The Vocabulary of Buck 65, Quantified

Logan Cooper
6 min readMay 14, 2021

Introduction

Ever since I first heard his songs Wicked and Weird and Way Back When in high school, Buck 65 has been my favorite rapper bar none, and one of my favorite artists of any genre. That’s why when I first ran across Matt Daniels’ Rapper Vocablulary Chart in college, the first thing I did was go looking for him. It wasn’t surprising that he wasn’t on there — it’s not exactly like Buck was a household name — but it did leave me wondering where he would land on the chart.

Buck 65 performing live
Buck 65 Live — Daniel Jordahl from Östersund, Sweden, CC BY-SA 2.0, via Wikimedia Commons

In the years since, I would occasionally see updated versions of the chart pop up. I’d always check it out to see if Buck had made the list, but I was disappointed every time. It seemed like a real shame too: I had a feeling that he’d be up there in the rankings with lyrics like “I feel like a jellyfish, uncephalized, uncivilized/Unspecified, unspecialized/Currents carry me, my own endurance buries me/Deterrents make me weary, so I wear this ring for reassurance”. I thought that if anyone could unseat Aesop Rock (the largest vocabulary in rap), it just might be him.
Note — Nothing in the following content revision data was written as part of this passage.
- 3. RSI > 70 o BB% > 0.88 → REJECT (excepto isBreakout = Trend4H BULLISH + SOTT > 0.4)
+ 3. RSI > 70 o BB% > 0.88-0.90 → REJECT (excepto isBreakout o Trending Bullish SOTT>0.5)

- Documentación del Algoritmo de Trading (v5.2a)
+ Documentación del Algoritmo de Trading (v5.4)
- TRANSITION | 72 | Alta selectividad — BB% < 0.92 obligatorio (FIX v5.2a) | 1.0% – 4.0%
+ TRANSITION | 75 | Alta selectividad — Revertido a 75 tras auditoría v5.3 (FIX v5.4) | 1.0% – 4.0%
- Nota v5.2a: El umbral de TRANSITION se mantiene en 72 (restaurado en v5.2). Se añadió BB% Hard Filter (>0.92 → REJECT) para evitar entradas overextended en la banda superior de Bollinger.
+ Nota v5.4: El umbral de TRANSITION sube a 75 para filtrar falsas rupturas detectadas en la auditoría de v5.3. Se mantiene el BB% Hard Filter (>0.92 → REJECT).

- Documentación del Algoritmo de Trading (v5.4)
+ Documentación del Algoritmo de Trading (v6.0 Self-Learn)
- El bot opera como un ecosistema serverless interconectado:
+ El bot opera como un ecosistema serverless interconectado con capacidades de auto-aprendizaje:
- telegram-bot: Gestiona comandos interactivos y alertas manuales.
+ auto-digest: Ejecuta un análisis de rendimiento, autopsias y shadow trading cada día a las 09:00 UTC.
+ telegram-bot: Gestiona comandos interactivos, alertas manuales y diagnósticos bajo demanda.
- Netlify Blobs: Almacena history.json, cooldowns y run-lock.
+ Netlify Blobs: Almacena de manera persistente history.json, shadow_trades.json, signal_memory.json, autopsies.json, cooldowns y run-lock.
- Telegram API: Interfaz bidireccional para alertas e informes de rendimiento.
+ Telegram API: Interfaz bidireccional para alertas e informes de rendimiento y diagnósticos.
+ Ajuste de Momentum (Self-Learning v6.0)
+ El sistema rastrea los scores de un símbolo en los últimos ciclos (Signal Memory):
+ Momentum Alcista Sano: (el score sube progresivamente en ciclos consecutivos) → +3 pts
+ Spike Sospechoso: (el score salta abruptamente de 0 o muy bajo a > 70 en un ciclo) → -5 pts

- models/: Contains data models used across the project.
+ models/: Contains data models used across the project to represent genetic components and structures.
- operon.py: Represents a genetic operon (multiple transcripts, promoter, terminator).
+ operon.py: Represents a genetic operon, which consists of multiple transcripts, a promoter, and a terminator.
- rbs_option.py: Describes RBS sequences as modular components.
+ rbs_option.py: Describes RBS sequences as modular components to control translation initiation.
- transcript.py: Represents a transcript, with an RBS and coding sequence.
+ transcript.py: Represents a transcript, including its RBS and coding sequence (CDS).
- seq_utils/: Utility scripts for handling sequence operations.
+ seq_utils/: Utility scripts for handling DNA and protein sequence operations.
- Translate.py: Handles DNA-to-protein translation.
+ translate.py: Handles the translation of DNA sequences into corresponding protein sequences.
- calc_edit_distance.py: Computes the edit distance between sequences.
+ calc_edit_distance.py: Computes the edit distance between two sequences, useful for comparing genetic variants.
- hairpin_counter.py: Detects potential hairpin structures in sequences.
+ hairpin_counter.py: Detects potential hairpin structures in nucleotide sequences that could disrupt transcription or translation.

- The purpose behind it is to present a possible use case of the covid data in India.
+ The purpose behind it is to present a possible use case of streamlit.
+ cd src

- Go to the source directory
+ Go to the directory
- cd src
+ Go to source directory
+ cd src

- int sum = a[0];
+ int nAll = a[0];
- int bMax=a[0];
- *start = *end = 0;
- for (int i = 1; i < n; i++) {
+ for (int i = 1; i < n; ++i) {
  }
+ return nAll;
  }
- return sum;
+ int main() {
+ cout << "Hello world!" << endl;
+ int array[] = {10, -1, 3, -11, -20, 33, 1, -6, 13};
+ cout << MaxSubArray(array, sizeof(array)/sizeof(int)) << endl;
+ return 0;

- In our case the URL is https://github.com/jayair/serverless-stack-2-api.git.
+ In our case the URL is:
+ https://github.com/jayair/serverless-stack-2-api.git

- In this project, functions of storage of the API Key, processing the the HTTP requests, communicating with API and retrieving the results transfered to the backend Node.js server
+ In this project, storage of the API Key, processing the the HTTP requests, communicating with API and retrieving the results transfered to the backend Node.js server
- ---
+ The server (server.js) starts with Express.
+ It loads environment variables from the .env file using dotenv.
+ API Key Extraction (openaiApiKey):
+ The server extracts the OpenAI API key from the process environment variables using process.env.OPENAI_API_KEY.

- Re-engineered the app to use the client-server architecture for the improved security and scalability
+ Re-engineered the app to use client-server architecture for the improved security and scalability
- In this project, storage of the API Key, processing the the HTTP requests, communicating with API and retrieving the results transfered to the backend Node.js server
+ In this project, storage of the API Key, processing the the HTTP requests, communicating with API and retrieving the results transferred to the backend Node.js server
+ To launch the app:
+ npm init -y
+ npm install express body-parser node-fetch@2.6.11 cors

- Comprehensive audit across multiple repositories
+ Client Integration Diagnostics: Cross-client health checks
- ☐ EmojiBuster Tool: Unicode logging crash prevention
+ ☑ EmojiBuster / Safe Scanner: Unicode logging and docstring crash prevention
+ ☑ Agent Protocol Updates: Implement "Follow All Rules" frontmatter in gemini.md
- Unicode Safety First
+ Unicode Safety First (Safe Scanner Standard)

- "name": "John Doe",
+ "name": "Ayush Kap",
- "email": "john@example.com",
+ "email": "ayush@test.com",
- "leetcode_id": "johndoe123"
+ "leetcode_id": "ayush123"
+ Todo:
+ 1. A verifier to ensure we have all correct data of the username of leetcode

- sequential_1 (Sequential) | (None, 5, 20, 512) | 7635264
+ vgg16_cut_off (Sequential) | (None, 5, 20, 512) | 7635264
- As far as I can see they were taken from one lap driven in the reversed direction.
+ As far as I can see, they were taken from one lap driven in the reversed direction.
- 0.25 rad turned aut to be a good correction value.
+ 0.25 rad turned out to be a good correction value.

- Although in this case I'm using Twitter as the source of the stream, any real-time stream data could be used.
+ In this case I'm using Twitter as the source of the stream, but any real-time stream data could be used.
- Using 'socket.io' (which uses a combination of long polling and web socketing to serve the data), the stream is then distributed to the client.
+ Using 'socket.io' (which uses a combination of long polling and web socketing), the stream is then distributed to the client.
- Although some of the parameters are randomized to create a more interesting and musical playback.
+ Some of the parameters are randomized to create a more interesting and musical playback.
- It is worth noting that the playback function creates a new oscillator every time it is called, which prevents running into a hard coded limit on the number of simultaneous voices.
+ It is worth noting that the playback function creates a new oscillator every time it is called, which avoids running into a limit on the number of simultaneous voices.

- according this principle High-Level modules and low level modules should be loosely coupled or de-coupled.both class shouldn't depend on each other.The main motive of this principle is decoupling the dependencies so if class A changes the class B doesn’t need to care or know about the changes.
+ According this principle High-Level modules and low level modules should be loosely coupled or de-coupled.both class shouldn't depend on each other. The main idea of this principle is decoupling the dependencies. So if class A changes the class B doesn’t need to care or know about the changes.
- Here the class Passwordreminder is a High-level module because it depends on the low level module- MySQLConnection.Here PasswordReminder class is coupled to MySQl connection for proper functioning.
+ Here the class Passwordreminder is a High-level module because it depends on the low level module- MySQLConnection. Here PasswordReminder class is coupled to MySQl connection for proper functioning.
More recently, I’ve found myself listening to a bunch of Buck 65 again, which has brought the question of where he would fall on Daniels’ chart back to the front of my mind. When I first saw the chart, I had no idea how I could go about finding out the answer to that question. However in the intervening years, I’ve learned a lot about solving just that sort of problem with code, so I got to work figuring it out.

Getting the data

Not pictured: how I got the lyric data - Photo by CDMA on Unsplash

My first step was getting enough lyrics to analyze. Adhering to Daniels’ original methodology would require at least 35,000 words. A cursory look at his entry on Genius seemed like scraping it would clear that threshold, and a few Google searches led me to a great article and a very helpful Python package which let me easily gather the data I needed. If you want to follow along with the code I used to do it, you can find the repository here, and an HTML version of my Jupyter notebook here.

What I ended up with needed some cleaning and trimming, but that went relatively easily. I stripped out all the newlines and special characters in the lyrics (thank you regular expressions), and extracted the album names from the messy JSON strings that were entered in the ‘album’ column.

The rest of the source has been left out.